Album Review: Girlpool, ‘Forgiveness’ – Our Culture

For years, Girlpool have been morphing their sound beyond its humble beginnings. The playfulness and romanticism of the LA duo’s 2015 debut Before the World Was Big belied the messy and terrifying realities of growing up; with each subsequent release, Avery Tucker and Harmony Tividad have found new and intriguing ways to bring that chaos to the surface. 2017’s Powerplant saw them incorporating percussion as well as plenty of feedback and distortion without shaking the group’s core foundations, while 2019’s What Chaos Is Imaginary experimented with more synths and layered production to document the changes in the group’s personal lives. They quickly proved that the push-and-pull dynamic of their music wasn’t limited to indie rock’s loud-quiet-loud formula and that their writing could slip into the abstract as much as it relied on heartfelt honesty. If What Chaos Is Imaginary drifted between straightforward indie rock and hypnotic dream pop, Girlpool’s latest twists both ends of the spectrum, straddling the line between delicate alt-folk and industrial pop with help from producer Yves Rothman.

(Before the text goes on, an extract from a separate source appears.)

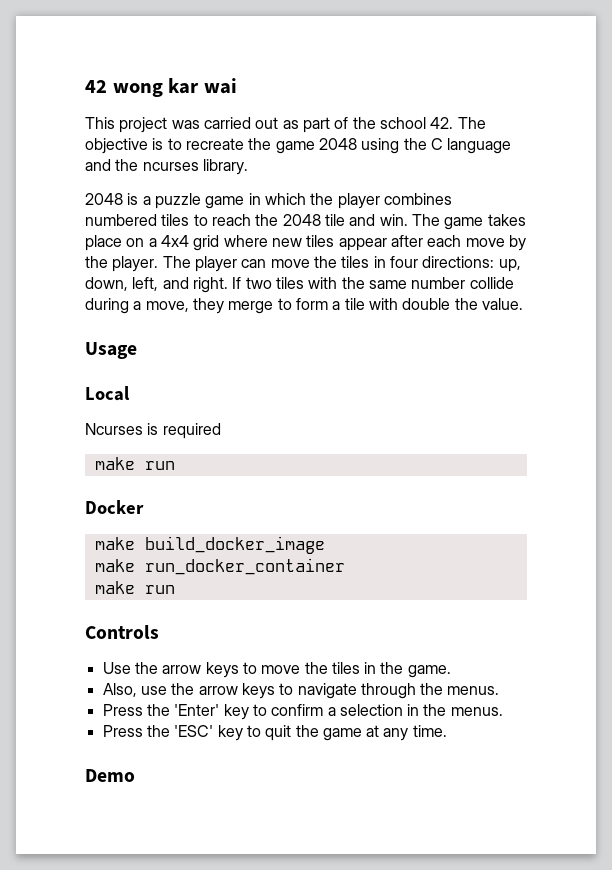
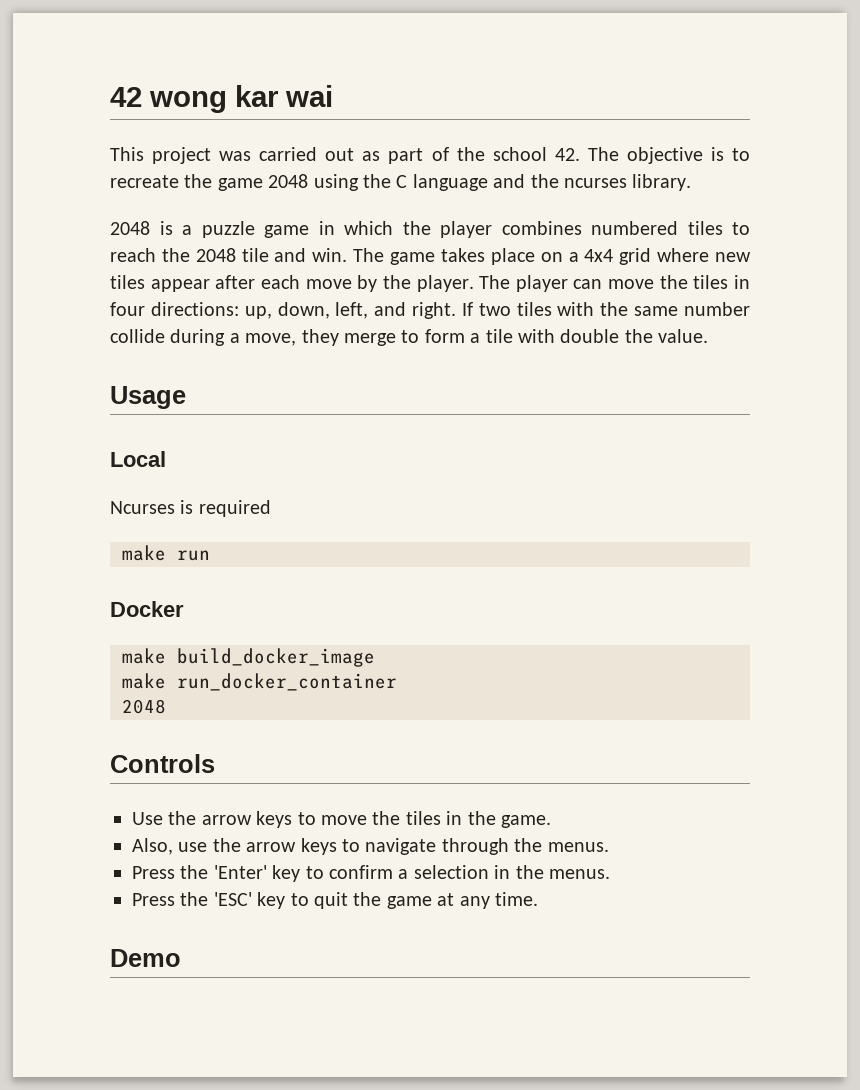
  make run_docker_container
- make run
+ 2048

Forgiveness introduces us to this fluid world by offering a jarring yet effective synthesis of its ideas. While most of the record weaves in and out of each mode, ‘Nothing Gives Me Pleasure’ takes a different, more volatile approach: it opens with thumping beats that are immediately smoothed over by a softer synth and Tividad’s sweet vocals, which in turn come into contrast with raw, lacerating lyrics about a hopeless relationship: “You’re so hot/ But still so cold,” she summarizes. But as she repeats the chorus about deriving pleasure from “the things I know you won’t say,” those industrial blips give way to a cinematic pop outro that’s less laden with friction and recalls Lorde’s ‘Hard Feelings/Loveless’, like fading the you out of the song’s hedonism. Its dynamism is later matched by Tucker’s ‘Violet’, a tender, Elliott Smith-esque ballad that expands unlike any other on the album, as if to affirm the quiet power of its biggest emotional revelation: “When you held me like a doll/ That’s when I felt so fucking strong.”

For the most part, the album transitions from one experiment to the next without much of a unifying thread tying it together. Some smart sequencing choices mostly make up for this, but it’s less a lack of cohesion that becomes a problem than a couple of missteps here and there: ‘Lie Love Lullaby’ follows seamlessly from ‘Nothing Gives Me Pleasure (both are co-produced by Ben Zelico), but remains too static by comparison, failing to fully convey the romantic frustration that Tucker sings about. ‘Junkie’, meanwhile, hinges on an awkward metaphor that doesn’t develop in the compelling and poetic ways that Tividad’s songs generally do, and the subtle instrumentation doesn’t do the song any favours. But sticking to a single style also leads to some of the album’s most affecting and memorable moments, like ‘Dragging My Life in a Dream’, a catchy and nostalgic cut that best evokes the group’s early days, or the magnificent ‘Faultline’, where lush melodies meet some of Tividad’s most potent lyrics to date.

When the members of a duo like Girlpool start to grow and write separately, this change can result in a few uneven records. The way Tucker and Tividad’s songwriting is framed on Forgiveness highlights their distinct personalities as well as individual concerns, but their songs also have a strange way of calling back and relating to each other. Over and over, they’re bound by dreams, trying to bury or fall into them, make them real. On ‘Dragging My Life’, Tucker holds his breath hoping to run into someone; ‘Faultine’ then has Tividad “sinking further in” and wishing “you could reimburse my oxygen.” Like Girlpool’s music, she’s in a state of oscillation, “Between the edge of solitude and hope/ I’m shaking in a sentimental trope.” Then, she admits: “I wanted everything so much it grows.” Girlpool create a space where that kind of intense desire is permitted, and it doesn’t have to grow in one direction. But on the other side, beyond the constant haze, Forgiveness suggests, lies a life free from danger and delusion. Whether or not that’s where we find Girlpool next, what’s certain is that they won’t be the same.